Conflicting appearances

In Book Δ of “Metaphysics” Aristotle defended PNC at length against the argument put forward by philosophers that “what appears is true, and therefore that all things are alike false and true“, bringing numerous examples of conflicting appearances, i.e. “things [that] do not appear either the same to all men or always the same to the same man, but often have contrary appearances at the same time“. However, he argued, these are not real conflicts as, the same thing cannot appear differently to the same sense of the same individual at the same time. Human senses for example, he argues,  are not equally authoritative in various circumstances: sight and not taste is the authority when discussing color. It is each time quite clear which authority must be trusted and to support this argument he even offers an experiment: “touch says there are two objects when we cross our fingers, while sight says there is one“, yet it is quite clear which of the two senses has to be trusted. This tactile illusion is discussed in another of his works: “When the fingers are crossed, one object seems to be two; but yet we deny that it is two; for sight is more authoritative than touch. Yet, if touch stood alone, we should actually have pronounced the one object to be two” (“On Dreams”, Chapter 2).
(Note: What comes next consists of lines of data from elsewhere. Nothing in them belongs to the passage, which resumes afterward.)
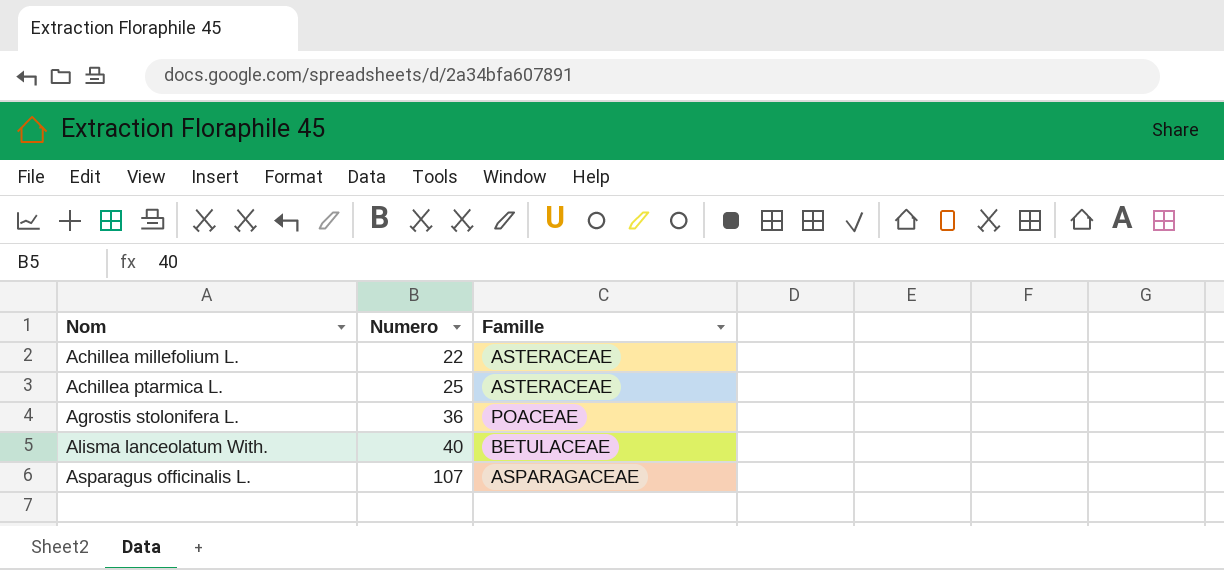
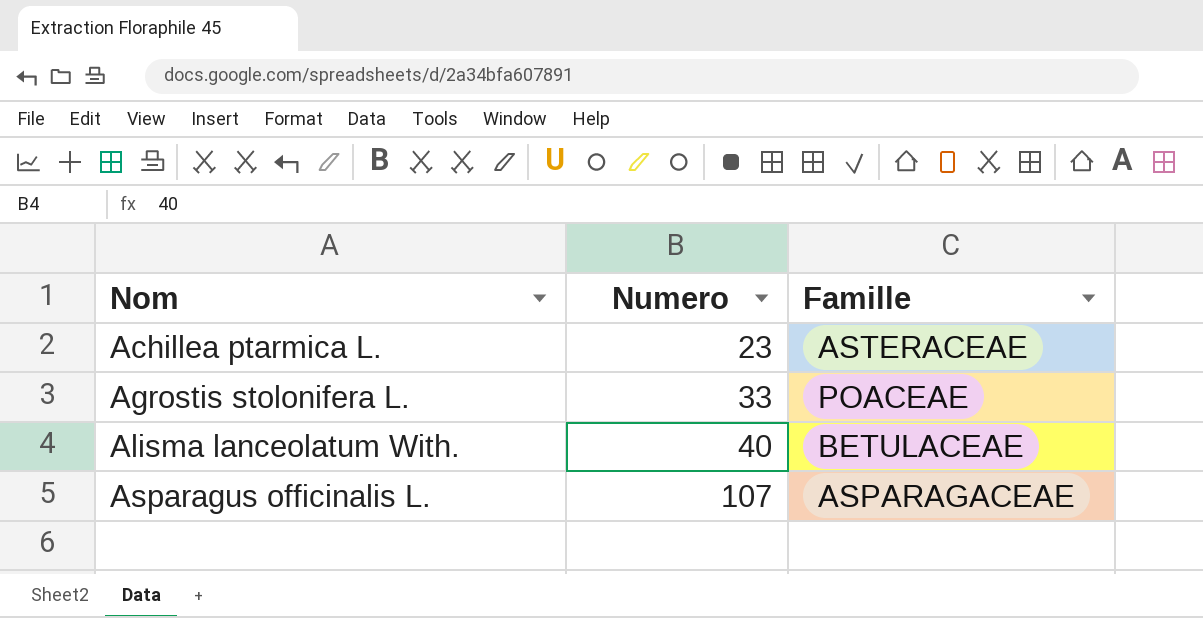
row Achillea millefolium L.: 22 | ASTERACEAE -> none
Achillea ptarmica L. | Numero: 25 -> 23
Agrostis stolonifera L. | Numero: 36 -> 33

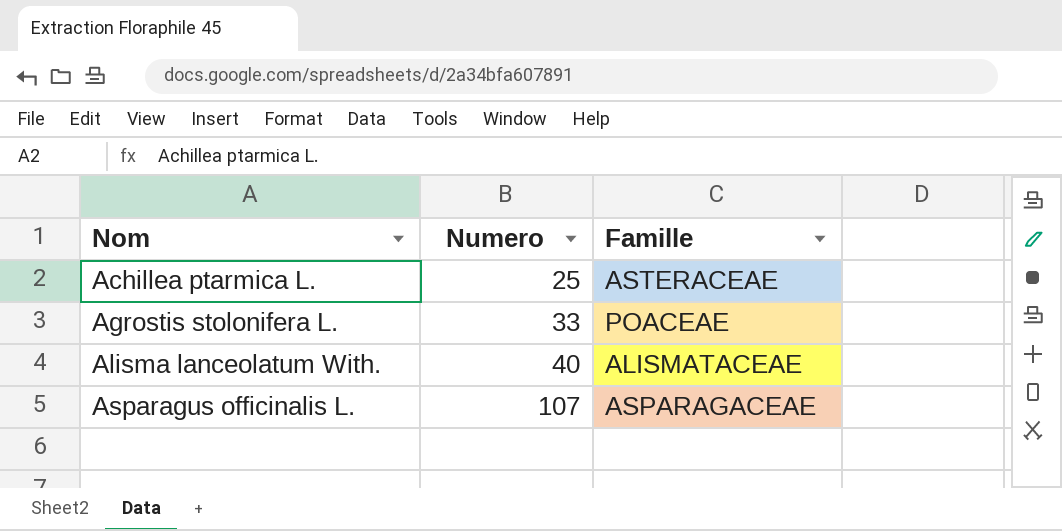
Achillea ptarmica L. | Numero: 23 -> 25
Alisma lanceolatum With. | Famille: BETULACEAE -> ALISMATACEAE

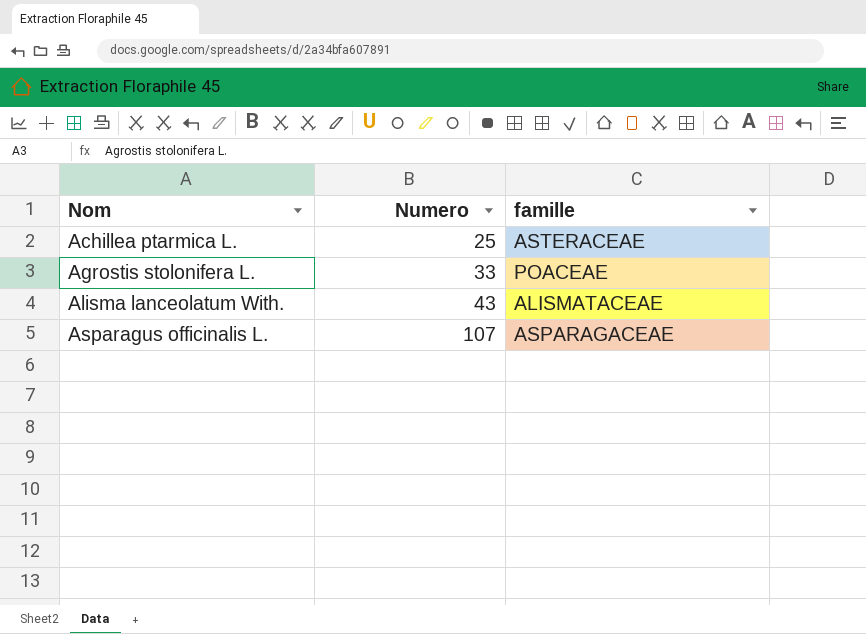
column name: Famille -> famille
Alisma lanceolatum With. | Numero: 40 -> 43

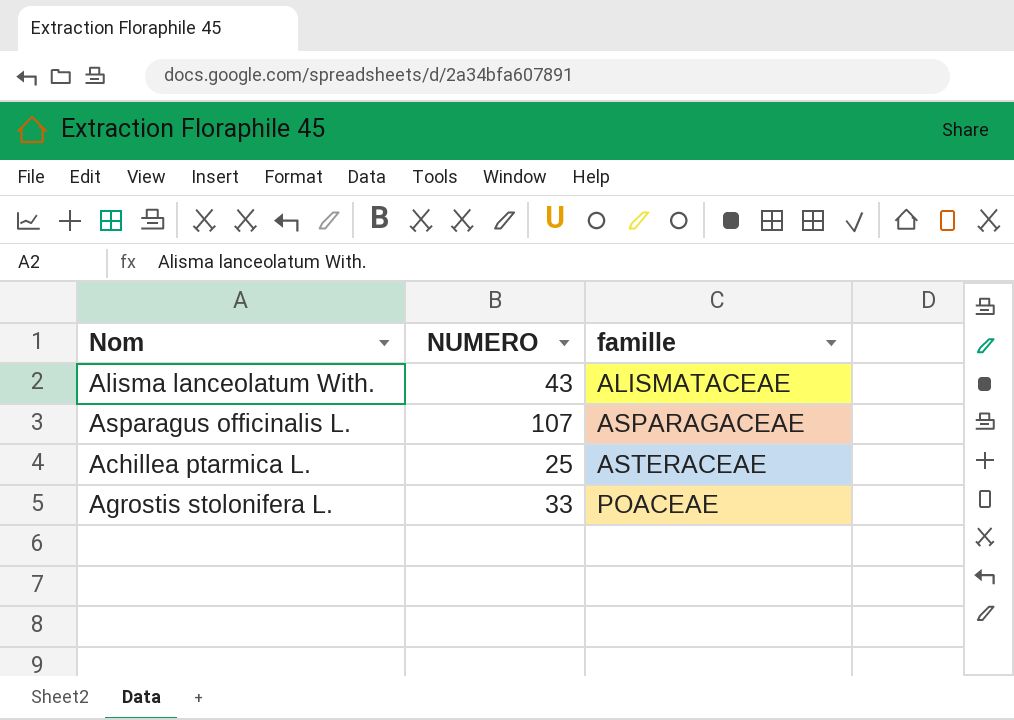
row order: Nom ascending -> famille ascending
column name: Numero -> NUMERO

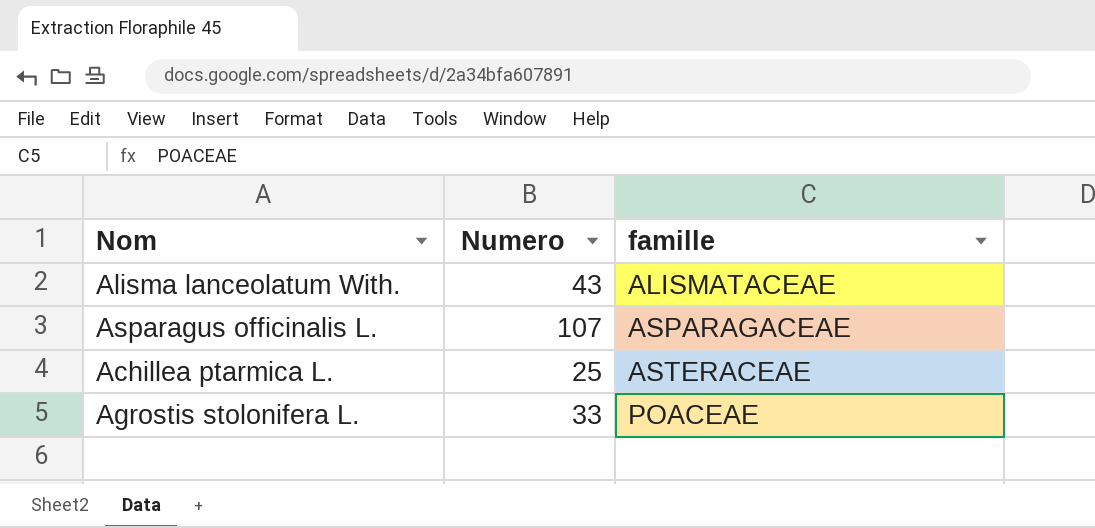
column name: NUMERO -> Numero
Interestingly, among Aristotle’s numerous examples of dichotomy, appears the exact dichotomy between the awake and dream states discussed by Breton in his surrealist manifesto and Aristotle makes clear which of the two is the authority: “Regarding the nature of truth, we must maintain that not everything which appears is true; firstly, because even if sensation-at least of the object peculiar to the sense in question-is not false, still appearance is not the same as sensation.-Again, it is fair to express surprise at our opponents’ raising the question whether magnitudes are as great, and colors are of such a nature, as they appear to people at a distance, or as they appear to those close at hand, and whether they are such as they appear to the healthy or to the sick, and whether those things are heavy which appear so to the weak or those which appear so to the strong, and those things true which appear to the sleeping or to the waking. For obviously they do not think these to be open questions; no one, at least, if when he is in Libya he has fancied one night that he is in Athens, starts for the concert hall“.

A surrealist’s rebus

Returning to Max Ernst’s “At the first clear word”, it is interesting to point out that the murals in the Eaubonne house were painted in the illusionist (or “trompe l’oeil”) manner of Pompeian murals, highlighting details (such as shadows) in a way that presents the viewers with seemingly realistic three dimensional scenes. Apart from its title, which refers directly to Éluard’s love poem, it would not be immediately evident how any erotic dimension could be discerned in “At the first clear word”, no matter how hard one tries to see crossed female legs in the picture.

details

Details from three of Ernst’s works. Left: “Teetering woman” (1923). Right: “Approaching Puberty” or “The Pleiads” (1921). Center: “At The First Clear Word” (1923)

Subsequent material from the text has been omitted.